The application of artificial intelligence in medical care has lagged behind its use in finance, advertising, and other consumer industries. This contrast is associated, in part, with the high stakes involved in developing tools that will ultimately affect patients. Given the expanding evidence gaps in oncology and the growing complexity of medical decisions, the imperative to apply available technologies has never been greater. In this context, careful consideration must be given to model development and scientific validation.5,6 Large-scale appropriate training data and rigorous downstream validation, with transparency to permit reproducibility, may provide researchers the ability to use machine-based variables in appropriate clinical settings.
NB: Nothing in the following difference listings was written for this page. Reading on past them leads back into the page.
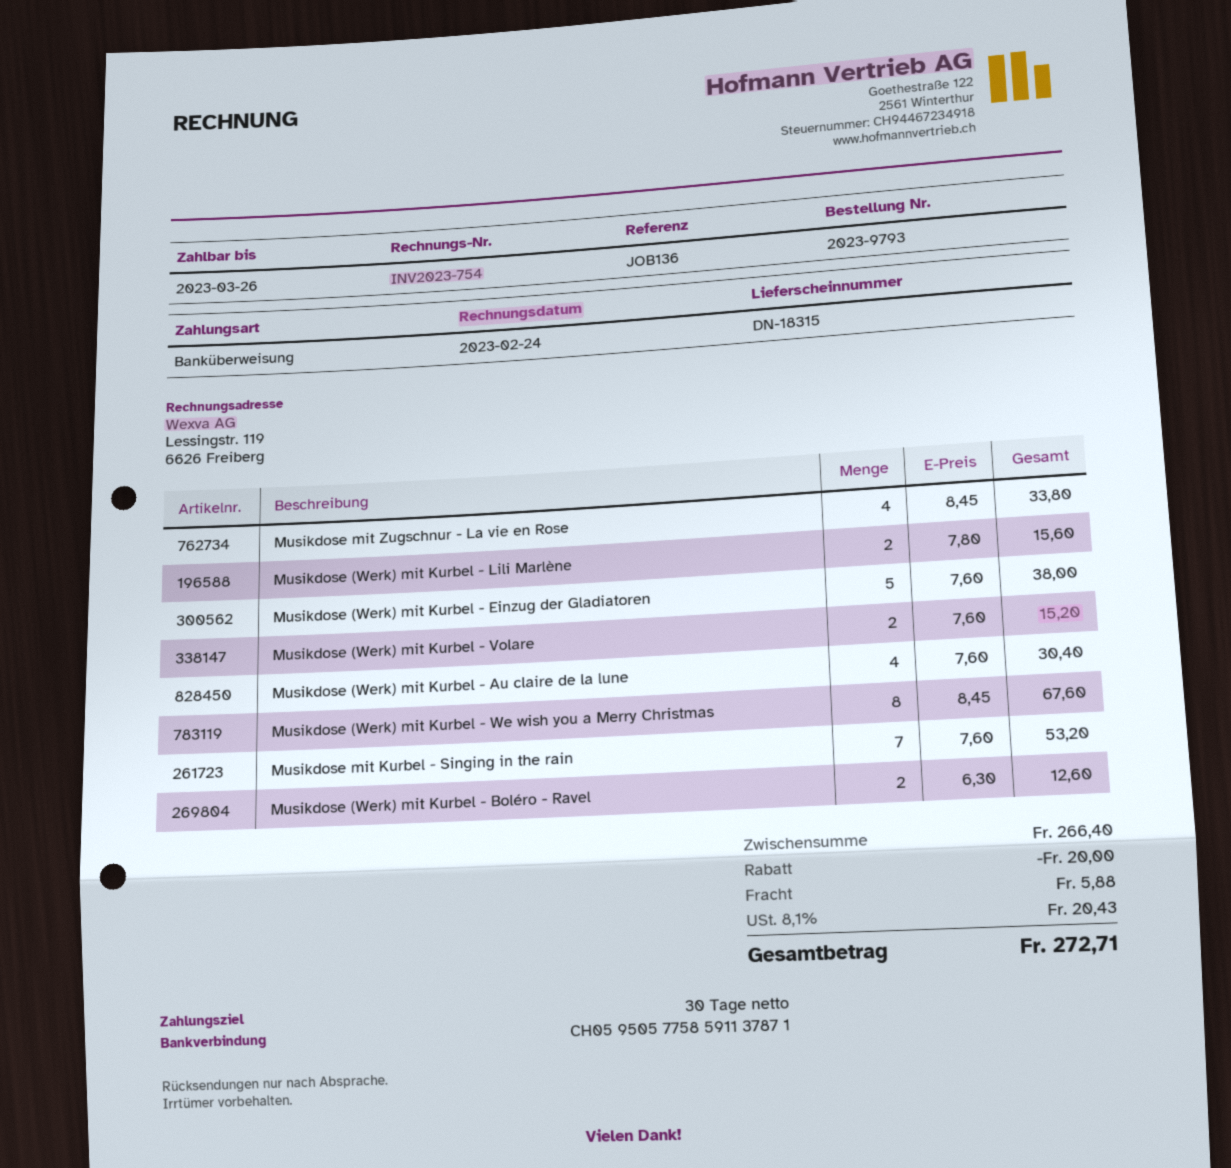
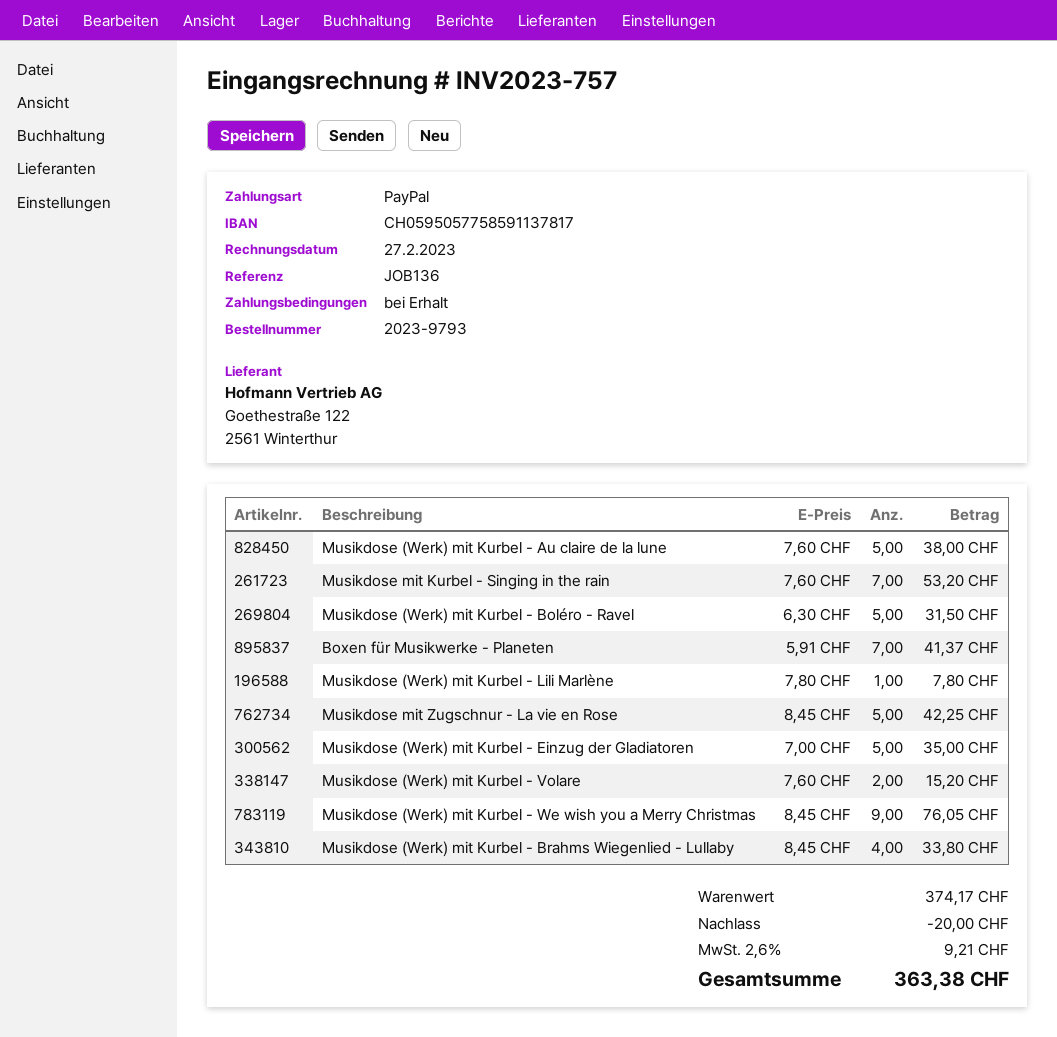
invoice number: INV2023-754 -> INV2023-757
invoice date: 2023-02-24 -> 2023-02-27
payment terms: 30 days -> on receipt
payment method: bank transfer -> PayPal
bank account: CH0595057758591137871 -> CH0595057758591137817
Musikdose mit Zugschnur - La vie en Rose: 4 x 8.45 = 33.80 -> 5 x 8.45 = 42.25
Musikdose (Werk) mit Kurbel - Lili Marlène: 2 x 7.80 = 15.60 -> 1 x 7.80 = 7.80
Musikdose (Werk) mit Kurbel - Einzug der Gladiatoren: 5 x 7.60 = 38.00 -> 5 x 7.00 = 35.00
Musikdose (Werk) mit Kurbel - Au claire de la lune: 4 x 7.60 = 30.40 -> 5 x 7.60 = 38.00
Musikdose (Werk) mit Kurbel - We wish you a Merry Christmas: 8 x 8.45 = 67.60 -> 9 x 8.45 = 76.05
Musikdose (Werk) mit Kurbel - Boléro - Ravel: 2 x 6.30 = 12.60 -> 5 x 6.30 = 31.50
Boxen für Musikwerke - Planeten: none -> 7 x 5.91 = 41.37
Musikdose (Werk) mit Kurbel - Brahms Wiegenlied - Lullaby: none -> 4 x 8.45 = 33.80
subtotal: 266.40 -> 374.17
shipping: 5.88 -> none
tax: 8.1% = 20.43 -> 2.6% = 9.21
total: 272.71 -> 363.38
In addition, explainability of model features may also be required if broad adoption by nontechnical clinical users is expected. The true promise of machine-based approaches is in enabling a learning health care system in which patient data are used for research and clinical applications and evolving care patterns and outcomes measurements are incorporated in a continuous feedback loop.7 Success demands a broad recognition of the importance of high-quality data collection, data standards, and the benefits of data sharing for patients and public health.